Florence Pugh gets to make precious few films in her lifetime. Why did “Don’t Worry Darling” have to be one of them? Her generational talent is a resource more finite than fossil fuels, albeit requiring fewer dino deaths. I’d straight-up shank a stegosaurus to give her a mulligan on director Olivia Wilde’s wannabe speculative fiction thriller. It’s off-brand “Twilight Zone.” It’s “Dusk Area” at best.

Before we go further: Harry Styles? Now, come on. Saddling her Majesty, Dame Florence Pugh with a cheeky musician for a scene partner is like forcing Dolly Parton to duet with a baby goat. Nobody cares if they make fun sounds and are cute, a professional is trying to do her job up there. This is all Christopher Nolan’s fault. “Dunkirk” is the inert gift that keeps giving, long after everyone has forgotten it exists.

Sorry, the criminal misuse of Florence Pugh just really blimeys me guv’nah, or whatever the British say.

It’s fine that we’re taking a long time to get to the point, as “Don’t Worry Darling” does the same thing. For the first hour and a half, it is just repetitive “homages” to better content about forced feminist madness. Then it’s a half hour of an absolutely hilarious reveal that we can’t talk about. Not only does the ending not adequately explain a lot of the nonsense; it is so uninspired as a “twist” to make the whole film feel like a multimillion-dollar adaptation of “Got Your Nose.” “You see, it was not your sniffer, but Harry Styles’s thumb all along!”

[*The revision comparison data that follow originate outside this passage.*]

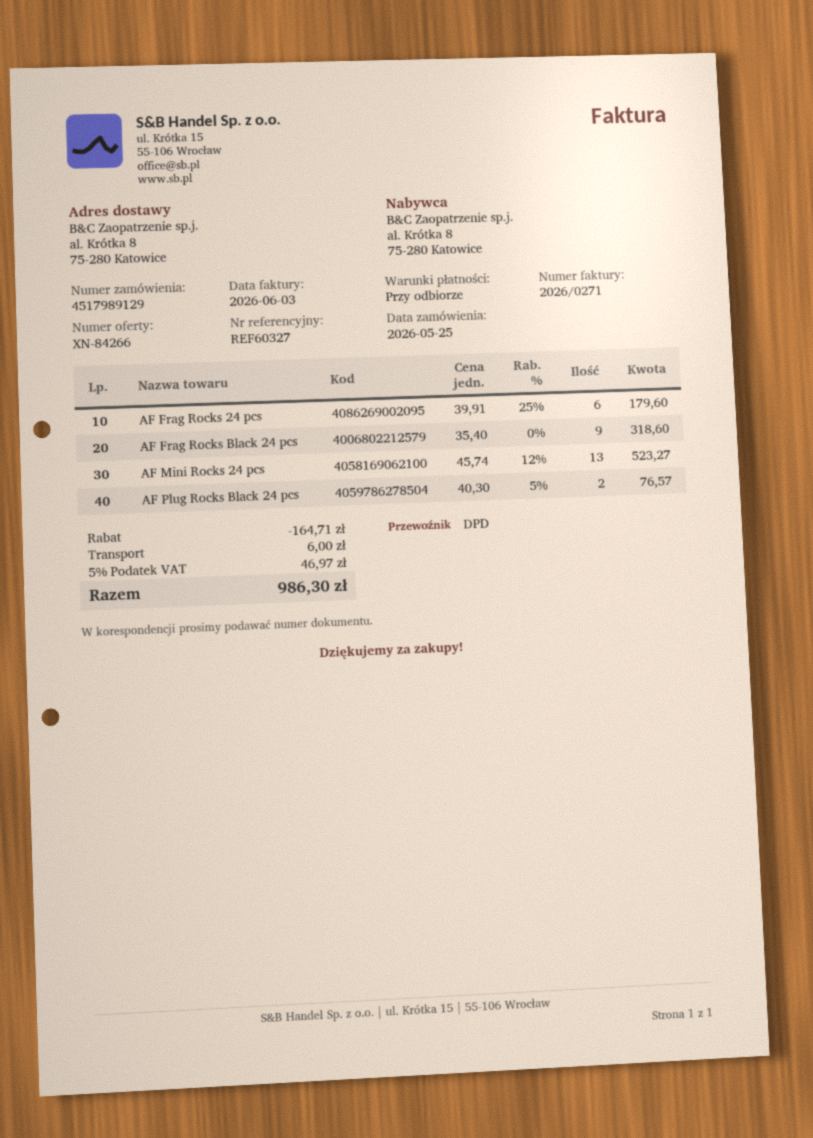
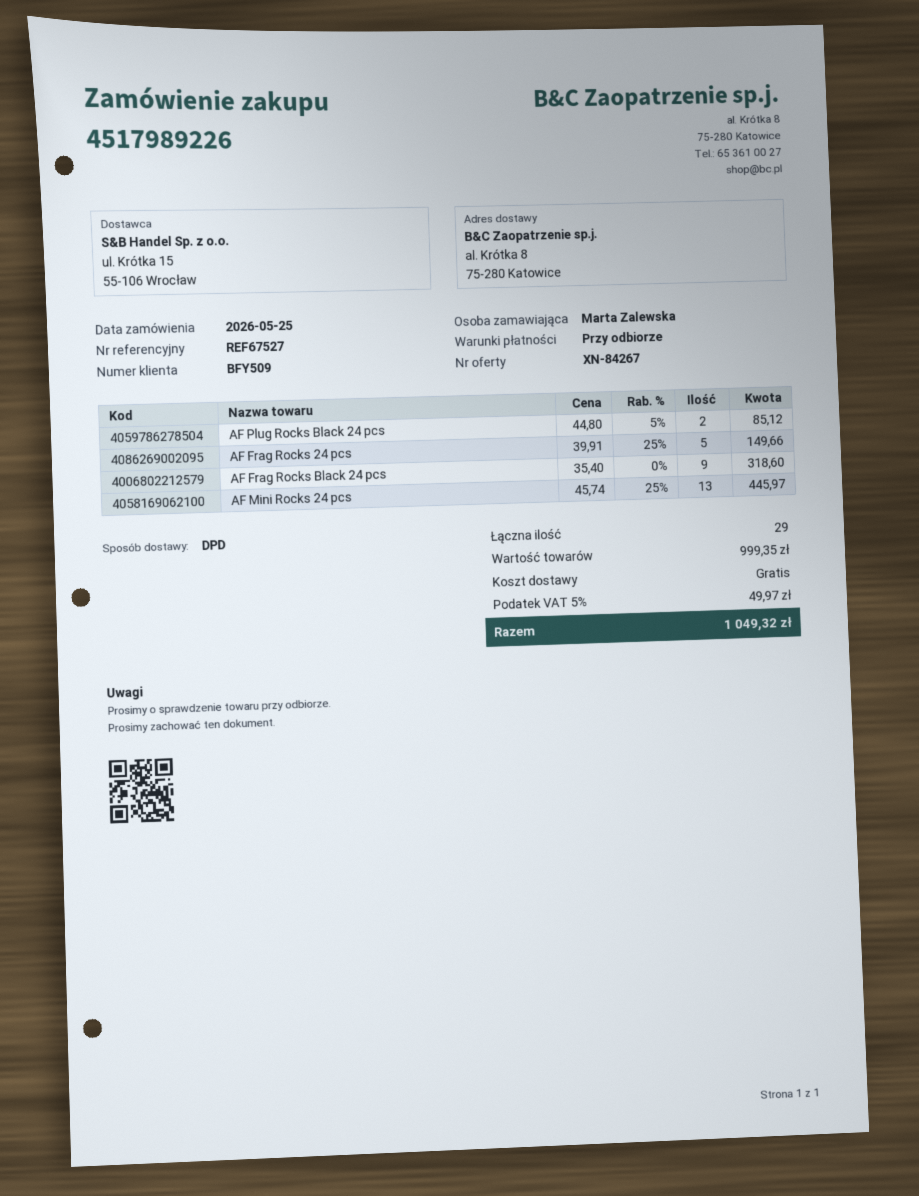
quote number: XN-84266 -> XN-84267
order number: 4517989129 -> 4517989226
reference: REF60327 -> REF67527
AF Frag Rocks 24 pcs: 6 x 39.91 - 25% = 179.60 -> 5 x 39.91 - 25% = 149.66
AF Mini Rocks 24 pcs: 13 x 45.74 - 12% = 523.27 -> 13 x 45.74 - 25% = 445.97
AF Plug Rocks Black 24 pcs: 2 x 40.30 - 5% = 76.57 -> 2 x 44.80 - 5% = 85.12
discount: 164.71 -> none
shipping: 6.00 -> 0.00
tax: 5% = 46.97 -> 5% = 49.97
total: 986.30 -> 1049.32

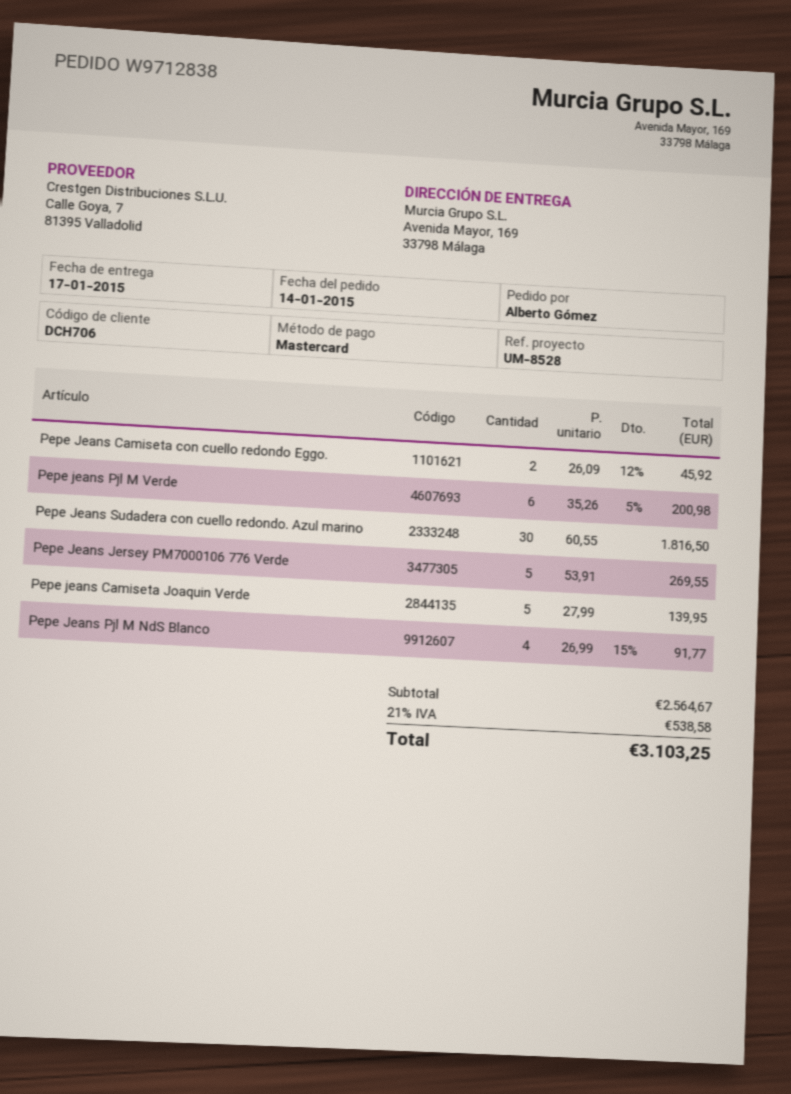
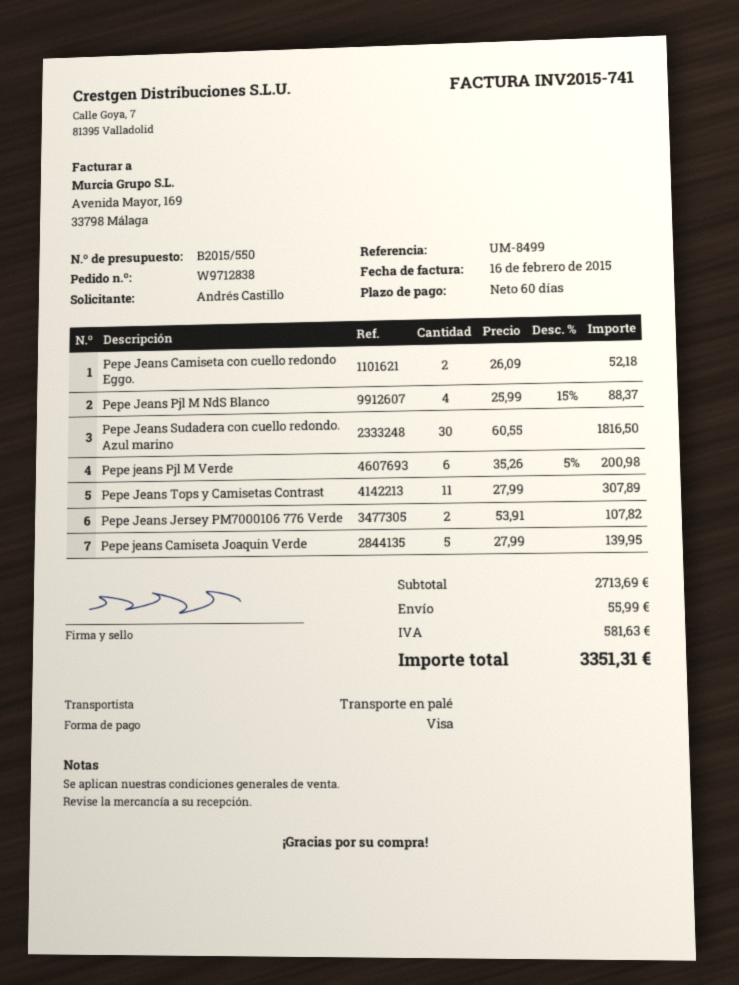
reference: UM-8528 -> UM-8499
ordered by: Alberto Gómez -> Andrés Castillo
payment method: Mastercard -> Visa
Pepe Jeans Camiseta con cuello redondo Eggo.: 2 x 26.09 - 12% = 45.92 -> 2 x 26.09 = 52.18
Pepe Jeans Jersey PM7000106 776 Verde: 5 x 53.91 = 269.55 -> 2 x 53.91 = 107.82
Pepe Jeans Pjl M NdS Blanco: 4 x 26.99 - 15% = 91.77 -> 4 x 25.99 - 15% = 88.37
Pepe Jeans Tops y Camisetas Contrast: none -> 11 x 27.99 = 307.89
subtotal: 2564.67 -> 2713.69
shipping: none -> 55.99
tax: 538.58 -> 581.63
total: 3103.25 -> 3351.31

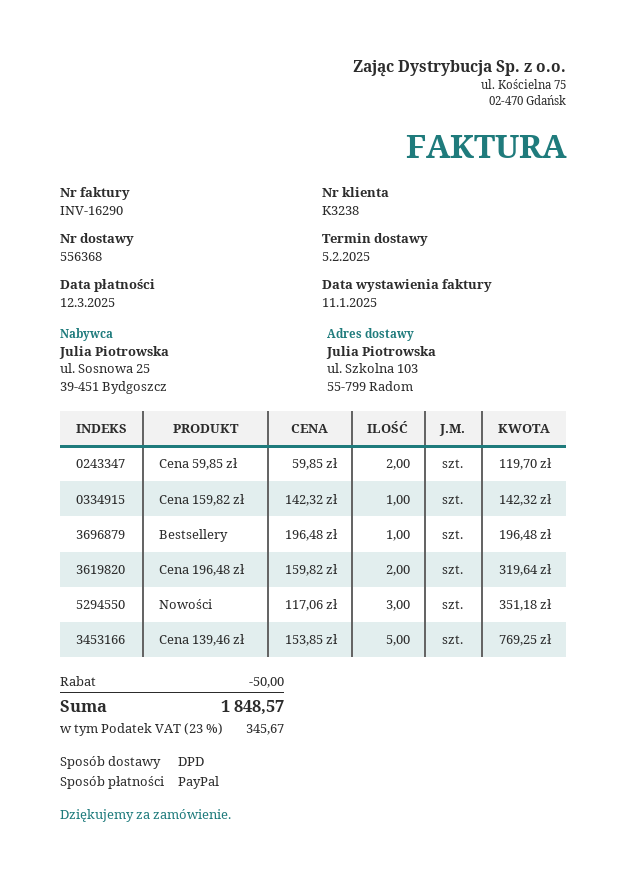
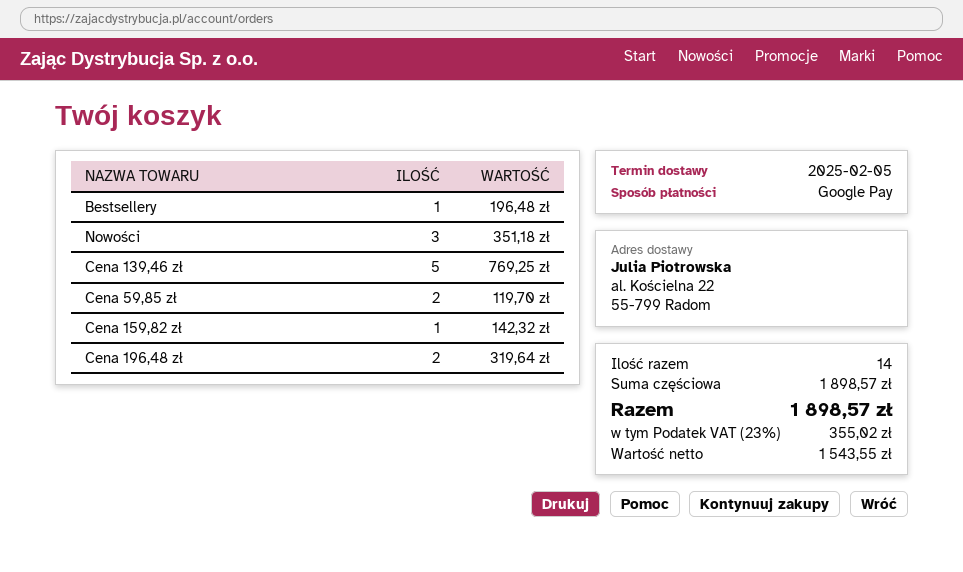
payment method: PayPal -> Google Pay
ship to: ul. Szkolna 103, 55-799 Radom -> al. Kościelna 22, 55-799 Radom
discount: 50.00 -> none
tax: 23% = 345.67 -> 23% = 355.02
total: 1848.57 -> 1898.57

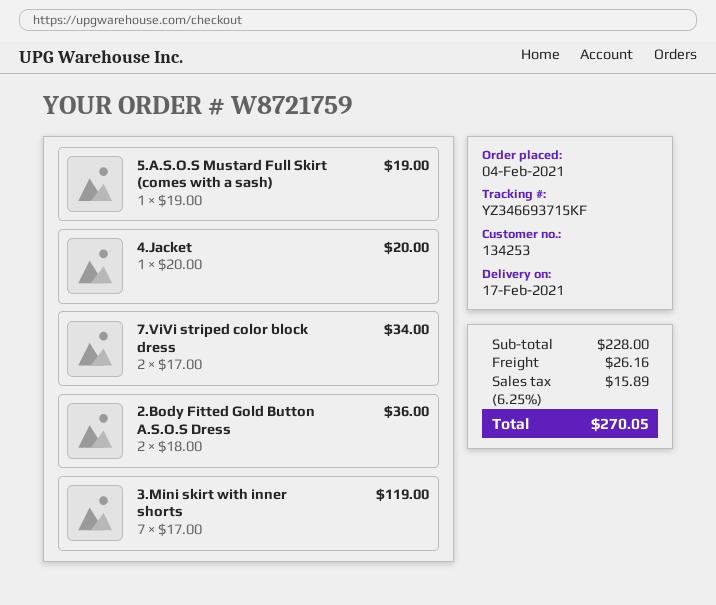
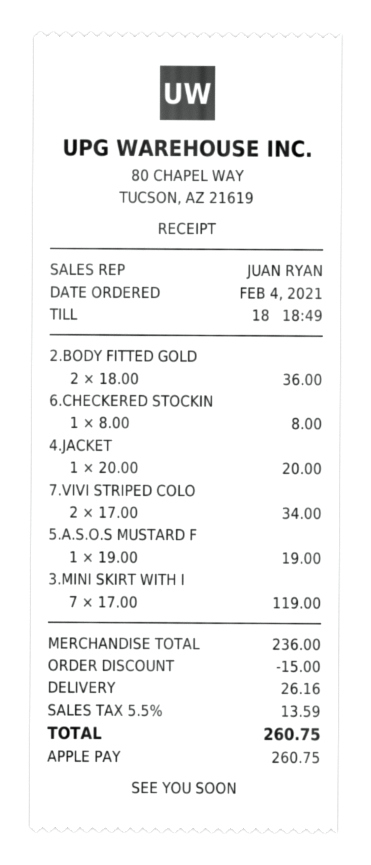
6.CHECKERED STOCKIN: none -> 1 x 8.00 = 8.00
subtotal: 228.00 -> 236.00
discount: none -> 15.00
tax: 6.25% = 15.89 -> 5.5% = 13.59
total: 270.05 -> 260.75

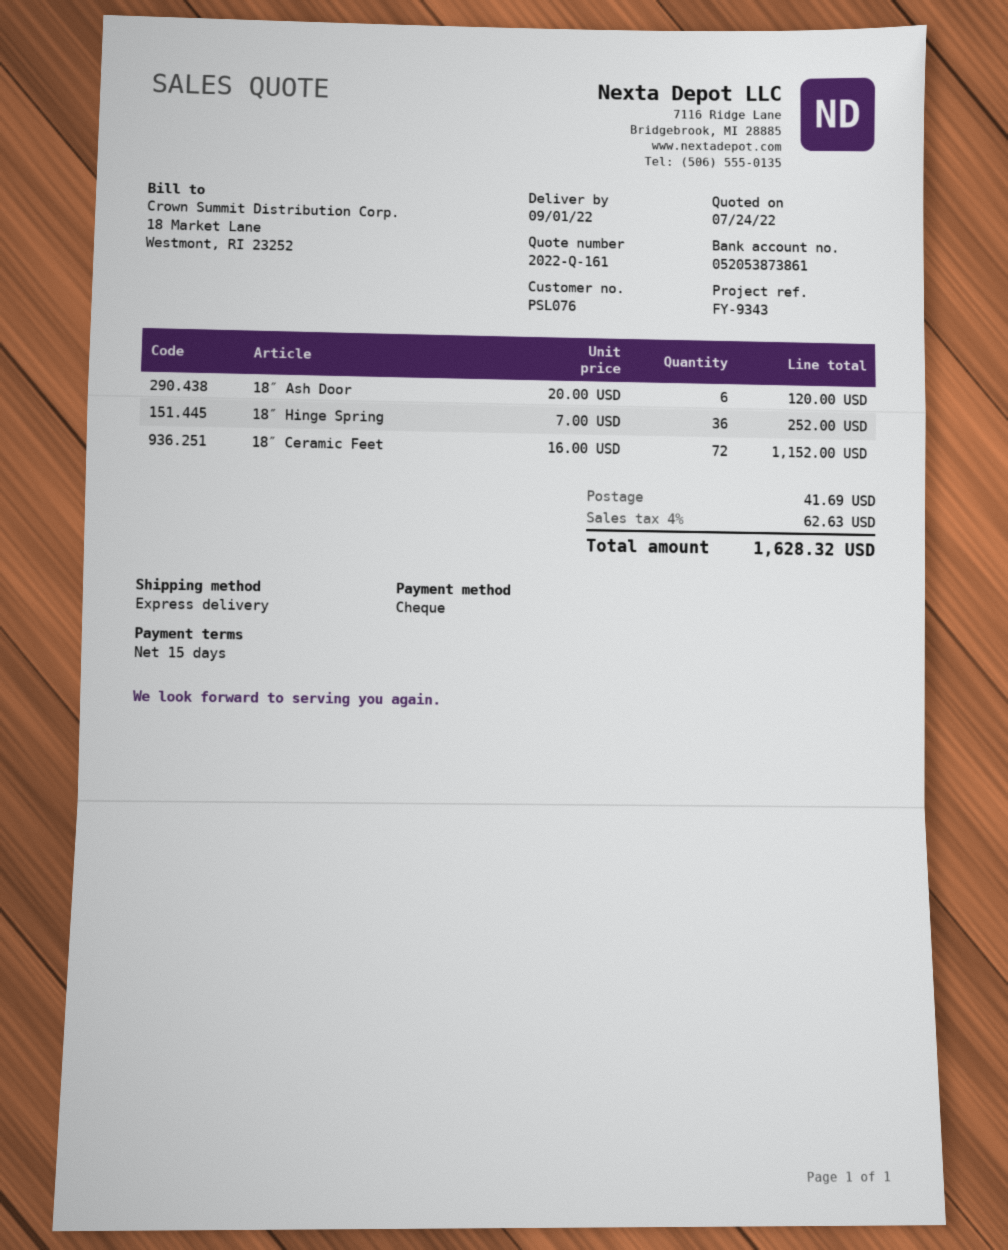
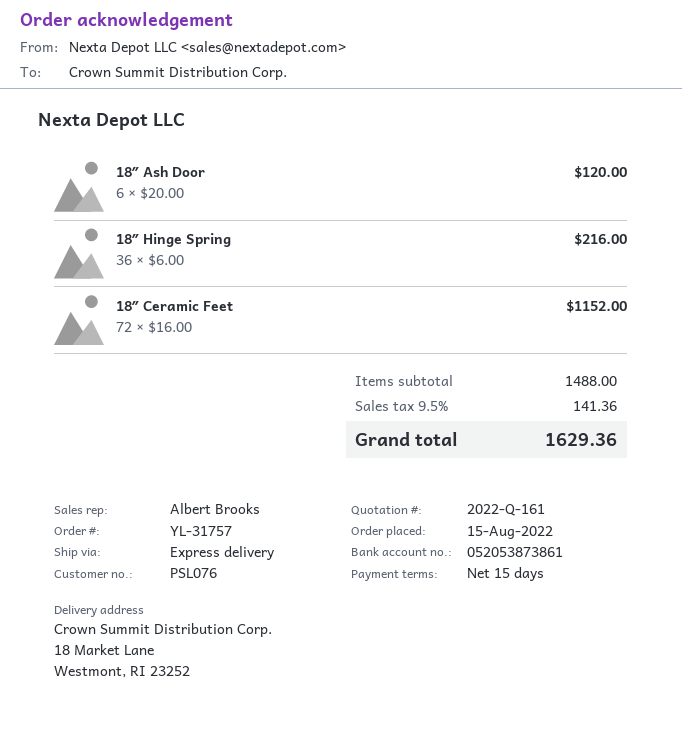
18″ Hinge Spring: 36 x 7.00 = 252.00 -> 36 x 6.00 = 216.00
shipping: 41.69 -> none
tax: 4% = 62.63 -> 9.5% = 141.36
total: 1628.32 -> 1629.36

The blameless Queen Pugh plays Alice. Get it? Like “Alice in Wonderland!” If that reference sailed above your head, you’re going to love “Don’t Worry Darling.” Set in the desert, the film takes place at “The Victory Project,” a 1950s-era suburban utopia or dystopia, depending on how you feel about ever talking to your neighbors. Jack (Styles) disappears during the day to work on secret experiments, returning at night to perform oral sex on Alice after kissing her like he wants to eat her whole chin in one bite. Alice spends her days doing domestic stuff like cooking, cleaning, and having an existential crisis.

The last one is exacerbated by her increasing doubt in the community that Frank (Chris Pine) is leading. The highest suspension of disbelief is required to question Pine’s charisma. That all of us in the real-world are not currently in a cult led by that man is by his choosing, not ours. The film leads you to anticipate an Alice v Frank battle that it very much never delivers upon, as the resolution is more accidental than anything.

Next to asking Flo to sully herself in a hairy style, the slapdash plot progress is the most upsetting thing. Ostensibly a feminist parable, “Don’t Worry Darling” doesn’t actually have its lead solve anything. She’s just told stuff or suddenly remembers things. With the laughable ending, there was no version of this that could be “good.” But a better version does away with the cliched “reflection in the mirror goes rogue” stuff and lets its intelligent lead character actually do smart stuff.

Without the dopey denouement, it would just be regular bad. Every scene plays too long. Some of the cast is clearly in a different movie than others. None of the thematic messaging lands. Still, you could also say all of this about Ridley Scott’s “House of Gucci,” so let’s not be tossing Wilde into director jail just yet. I would toss “Don’t Worry Darling” there, but no Florence Pugh movie gets an F on my watch.

Grade = D-

Other Critical Voices to Consider

Rosie Fletcher at Den of Geek says “More a partially successful curio than a storming second film, we’re still stoked to see what leaps into the unknown Wilde will take next.”

Jennifer Heaton at Alternative Lens says “Let’s all be honest, people: using 1950s retro kitsch as a metaphor for patriarchal structures and false utopia is played, and its use in ‘Don’t Worry Darling’ gives away the gist of its intentions before you can even see a chink in its superficially flawless world.”

Travis Hopson at Punch Drunk Critics says “These big mystery box thrillers are tough to pull off under the simplest of circumstances, but when the film is as message-heavy as this one, including a swerve that compliments it thematically is even tougher, and ‘Don’t Worry Darling’ doesn’t hold up.”